The pilgrims also soaked up history at exhibitions both large, such as the Canadian wing at the Bevrijdingsmuseum (Liberation Museum) Zeeland in Nieuwdorp, and small, like the collection Christian Harkink transports in the back of his van to events he knows Canadians will attend. 

“I learned more about the adventures my dad went through,” said Joanne Edey-Nicoll of Langley, B.C., of her father Alexander Edey. “When he was alive, he didn’t talk about it.”

Edey-Nicoll knew her dad had been wounded in 1945 and may also have been treated in the Ehzerwold hospital. She had been told how much the Dutch people appreciated what the Canadians did. “But nothing prepared me for the welcome we got,” she said. 

Canadian flags were hanging everywhere: from flagpoles in people’s front yards, in shop windows and even on the sails of windmills.

On May 4, Dutch people remember the war dead and place flowers on the graves of Canadian and other allies. They party to celebrate their freedom the following day. 

Pilgrims got their first taste of that as they marched in formation behind the City of Apeldoorn Pipes and Drums into Etten. Excited people crowded the sidewalks. Canadian flags were hanging everywhere: in people’s front yards, in shop windows and even on the sails of windmills. Four choirs put on performances. 

Similar greetings (minus the choirs) were repeated everywhere the pilgrims stopped.

“I was overwhelmed at the reception,” said Jordan. “The streets were crowded with people laughing and clapping.
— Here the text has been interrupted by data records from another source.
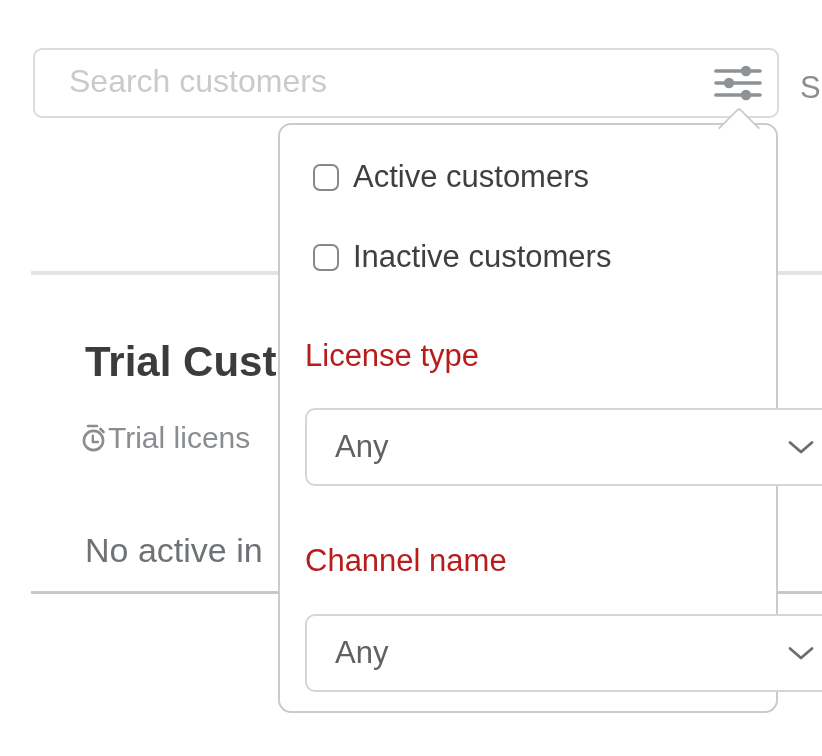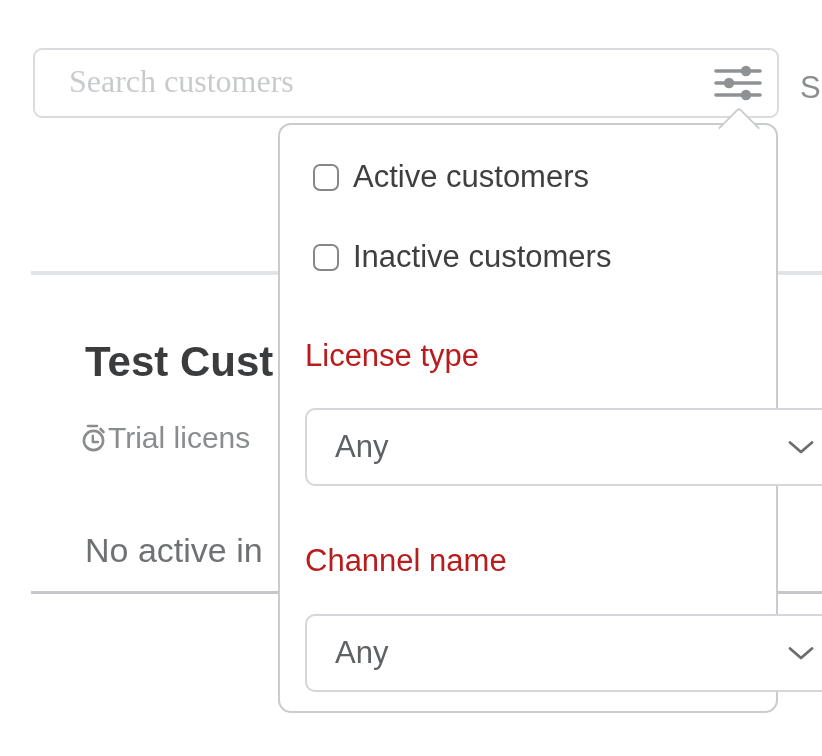--- a/index.html
+++ b/index.html
@@ -12,21 +12,21 @@
   .abs { position:absolute; }
 
   
   .search-bar {
     left:33px; top:48px; width:746px; height:70px;
     border:2px solid #d9dbde; border-radius:9px; background:#fff;
   }
   .search-input {
     width:100%; height:100%; border:none; outline:none;
     padding:0 80px 4px 34px; font-size:32px; color:#ef4444;
-    font-family:Liberation Serif, serif; background:transparent;
+    font-family:Liberation Sans, sans-serif; background:transparent;
   }
   .search-input::placeholder { color:#c8cbce; opacity:1; }
   .filter-btn {
     left:707px; top:58px; width:62px; height:50px;
     display:flex; align-items:center; justify-content:center;
     background:transparent; border:none; cursor:pointer;
   }
   .sort-fragment { left:800px; top:70px; font-size:31px; color:#8b8e91; white-space:nowrap; }
 
   
@@ -72,21 +72,21 @@
   .select-value { font-size:31px; color:#5f6265; }
 </style>
 </head>
 <body>
 
 <div class="canvas">
 
   <div class="abs divider-a"></div>
   <div class="abs divider-b"></div>
 
-  <div class="abs customer-name">Test Cust</div>
+  <div class="abs customer-name">Trial Cust</div>
 
   <div class="abs trial-row">
     <span style="display:inline-flex;">
       <svg width="28" height="30" viewBox="0 0 28 30" fill="none">
         <line x1="8" y1="3" x2="17" y2="3" stroke="#8a8d90" stroke-width="2.6" stroke-linecap="round"></line>
         <line x1="20.5" y1="6" x2="23.5" y2="9" stroke="#8a8d90" stroke-width="2.6" stroke-linecap="round"></line>
         <circle cx="13.5" cy="17.5" r="9.6" stroke="#8a8d90" stroke-width="2.6"></circle>
         <path d="M12.8 12.8 L12.8 19 L18 19" stroke="#8a8d90" stroke-width="2.4" stroke-linecap="round" stroke-linejoin="round" fill="none"></path>
       </svg>
     </span>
These people have no idea who we are, whether my dad died or came home, what in fact any connection I had. Yet, we were Canadians, and they were happy to see us.”

Canadians who thought the long marches might wear off some pounds had those hopes dashed, for whenever they stopped marching, locals gave them delicacies—savoury bitterballen, orange liqueur, wine and cheese and pastries. Lots of pastries. 

That warm welcome should reassure Canadians who worry that because the link to Second World War veterans is fast disappearing, the relationship with the Dutch people will, too. 

The Dutch once thanked Second World War veterans in person. Now they thank the children of those veterans—really any Canadian—for the service and sacrifice of the men and women during the Second World War. 

Will the friendship between the Netherlands and Canada ever fade? “Not if I have anything to do with it,” said Kuijper.